Scan the records below for the string "none" and return every line where it appears.

Start of DATA FOR PROCESSING

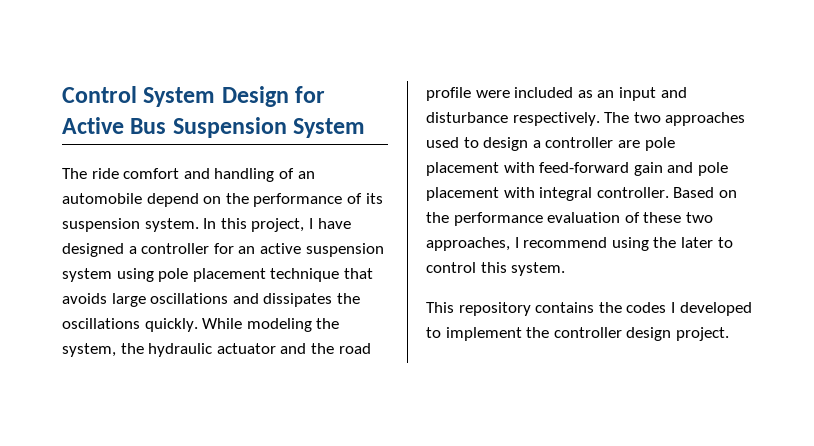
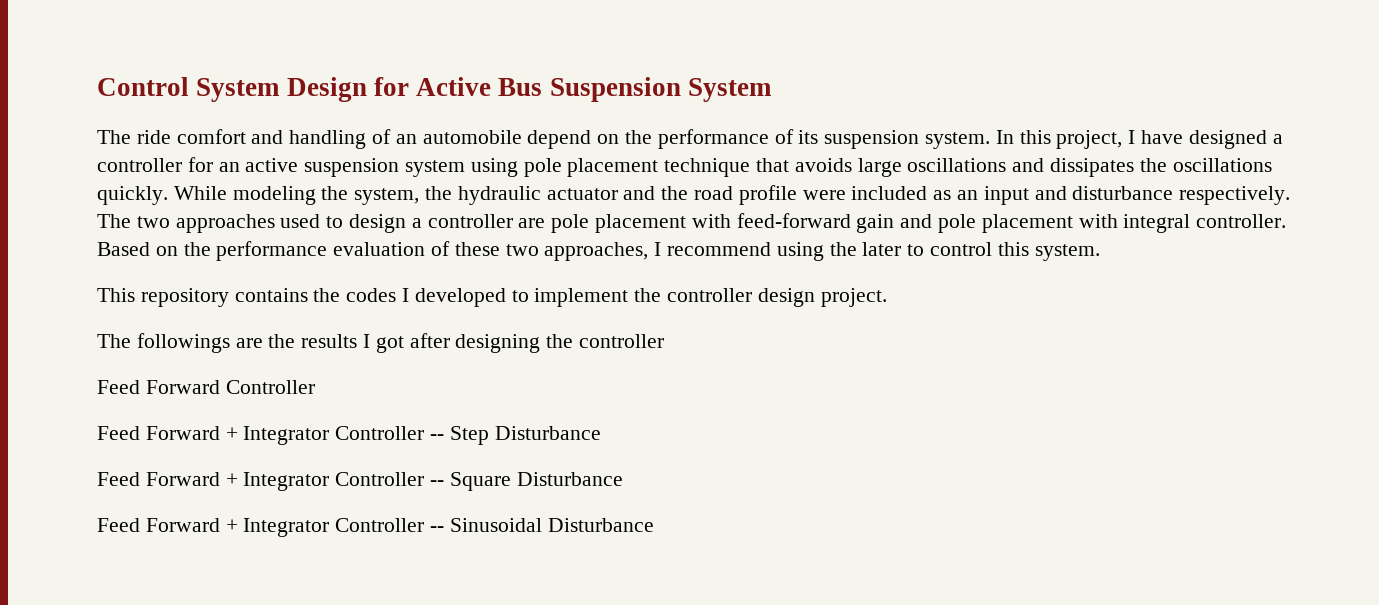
(729, 334) none -> [97,333,665,353] [97,380,315,394] [97,426,601,445] [97,472,623,491] [97,518,654,537] // The followings are the results I got after designing the controller // Feed Forward Controller // Feed Forward + Integrator Controller -- Step Disturbance // Feed Forward + Integrator Controller -- Square Disturbance // Feed Forward + Integrator Controller -- Sinusoidal Disturbance

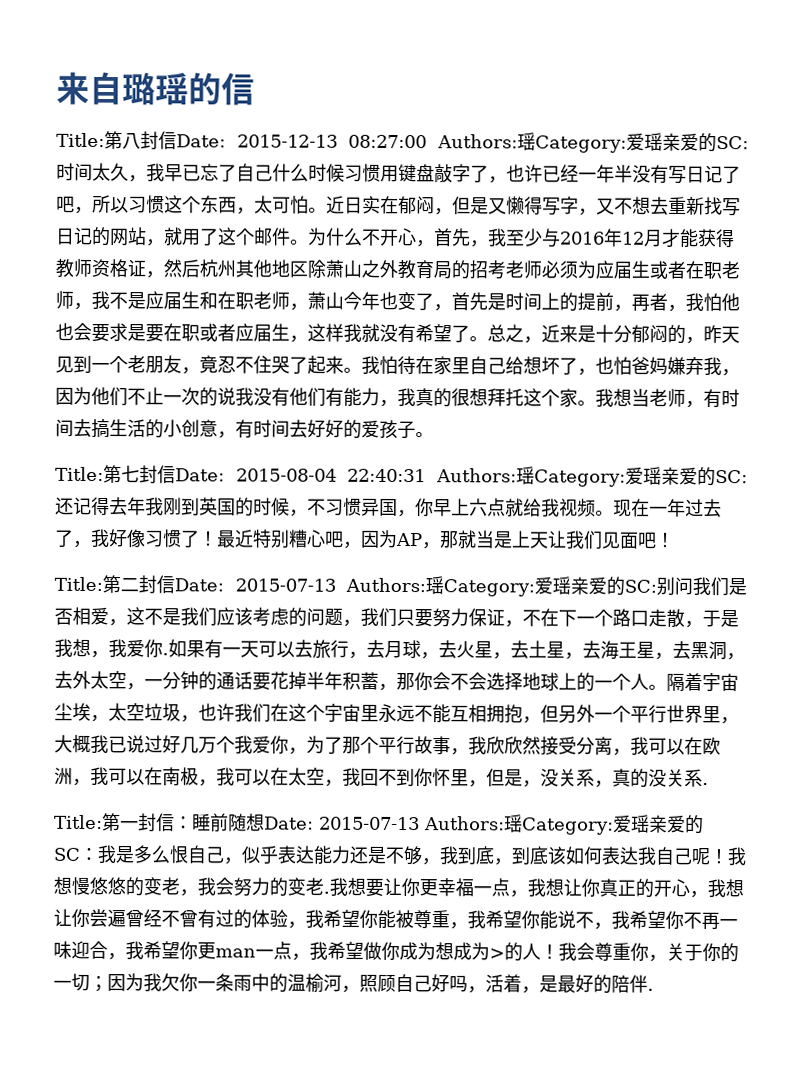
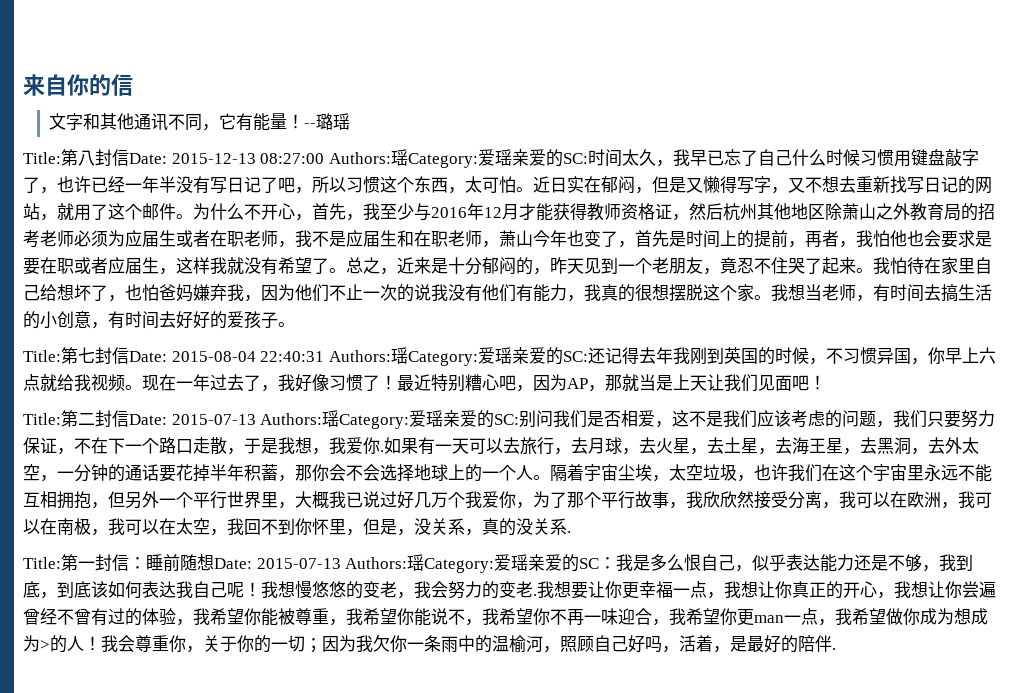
(123, 88) none -> [67,74,133,96] [49,113,317,131] 你的信 // 文字和其他通讯不同，它有能量！--
[188,72,255,106] 的信 -> (351, 121) none
[487,388,524,407] 拜托 -> [669,284,703,301] 摆脱

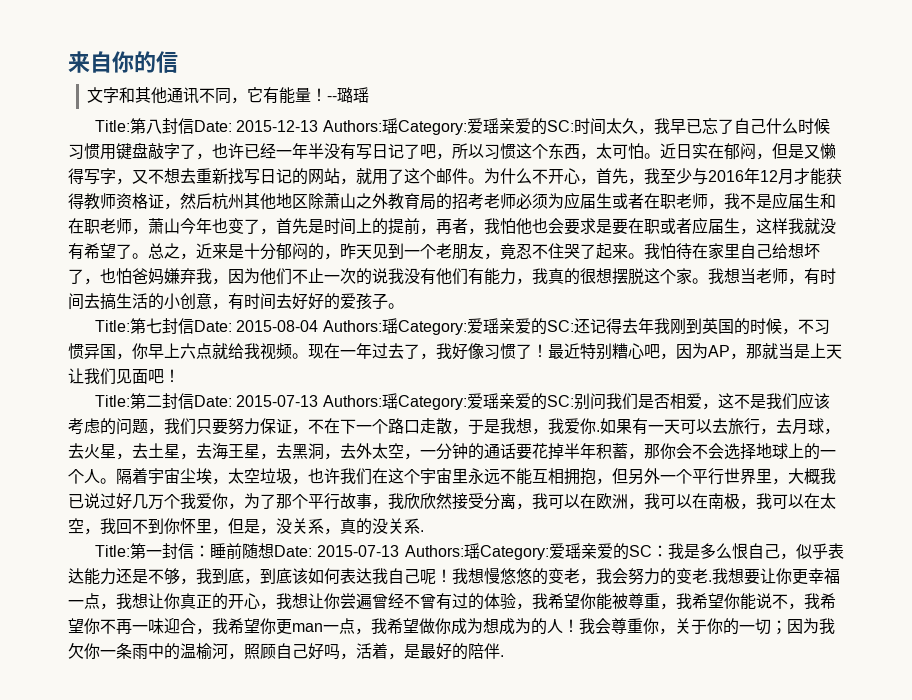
[260,153,325,164] 08:27:00 -> (319, 126) none
[260,351,325,362] 22:40:31 -> (319, 326) none
[40,640,50,650] > -> (531, 626) none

End of DATA FOR PROCESSING

EXERCISE SOLUTION ->
(729, 334) none -> [97,333,665,353] [97,380,315,394] [97,426,601,445] [97,472,623,491] [97,518,654,537] // The followings are the results I got after designing the controller // Feed Forward Controller // Feed Forward + Integrator Controller -- Step Disturbance // Feed Forward + Integrator Controller -- Square Disturbance // Feed Forward + Integrator Controller -- Sinusoidal Disturbance
(123, 88) none -> [67,74,133,96] [49,113,317,131] 你的信 // 文字和其他通讯不同，它有能量！--
[188,72,255,106] 的信 -> (351, 121) none
[260,153,325,164] 08:27:00 -> (319, 126) none
[260,351,325,362] 22:40:31 -> (319, 326) none
[40,640,50,650] > -> (531, 626) none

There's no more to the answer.